Instructions to follow >> Which lines run from the start of the data below to the line containing "(296, 736) none"? Set them down exactly, with none added.

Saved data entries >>
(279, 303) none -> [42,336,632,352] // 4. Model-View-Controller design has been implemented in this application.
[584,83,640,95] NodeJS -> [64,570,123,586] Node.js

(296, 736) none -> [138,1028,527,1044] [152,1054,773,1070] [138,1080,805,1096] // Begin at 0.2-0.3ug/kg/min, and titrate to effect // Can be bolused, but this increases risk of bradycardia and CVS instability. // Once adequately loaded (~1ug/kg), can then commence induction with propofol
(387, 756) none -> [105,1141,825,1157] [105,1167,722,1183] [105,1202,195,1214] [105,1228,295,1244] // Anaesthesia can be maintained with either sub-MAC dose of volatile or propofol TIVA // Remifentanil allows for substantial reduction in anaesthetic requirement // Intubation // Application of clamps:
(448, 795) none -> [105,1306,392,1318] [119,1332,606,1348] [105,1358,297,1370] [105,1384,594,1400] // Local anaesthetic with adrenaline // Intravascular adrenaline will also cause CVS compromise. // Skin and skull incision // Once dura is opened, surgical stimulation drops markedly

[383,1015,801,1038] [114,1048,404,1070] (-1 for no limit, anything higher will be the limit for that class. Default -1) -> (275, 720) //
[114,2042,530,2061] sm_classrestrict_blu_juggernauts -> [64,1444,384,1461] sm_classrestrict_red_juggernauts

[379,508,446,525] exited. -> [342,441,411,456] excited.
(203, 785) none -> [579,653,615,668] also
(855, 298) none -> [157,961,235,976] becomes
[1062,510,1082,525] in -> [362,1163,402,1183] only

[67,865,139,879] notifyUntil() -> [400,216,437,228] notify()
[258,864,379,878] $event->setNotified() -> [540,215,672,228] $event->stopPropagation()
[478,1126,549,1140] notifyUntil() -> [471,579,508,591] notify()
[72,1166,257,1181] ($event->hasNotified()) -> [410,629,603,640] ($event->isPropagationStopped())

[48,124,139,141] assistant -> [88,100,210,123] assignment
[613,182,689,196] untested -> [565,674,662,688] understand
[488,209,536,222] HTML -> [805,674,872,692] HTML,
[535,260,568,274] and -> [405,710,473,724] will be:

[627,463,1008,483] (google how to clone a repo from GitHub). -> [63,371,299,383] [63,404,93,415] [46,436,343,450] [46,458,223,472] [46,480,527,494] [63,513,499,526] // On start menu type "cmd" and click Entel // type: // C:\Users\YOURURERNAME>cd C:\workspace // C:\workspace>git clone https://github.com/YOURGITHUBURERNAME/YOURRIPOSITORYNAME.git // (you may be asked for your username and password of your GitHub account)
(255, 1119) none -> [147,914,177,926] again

Response to this task >>
(279, 303) none -> [42,336,632,352] // 4. Model-View-Controller design has been implemented in this application.
[584,83,640,95] NodeJS -> [64,570,123,586] Node.js

(296, 736) none -> [138,1028,527,1044] [152,1054,773,1070] [138,1080,805,1096] // Begin at 0.2-0.3ug/kg/min, and titrate to effect // Can be bolused, but this increases risk of bradycardia and CVS instability. // Once adequately loaded (~1ug/kg), can then commence induction with propofol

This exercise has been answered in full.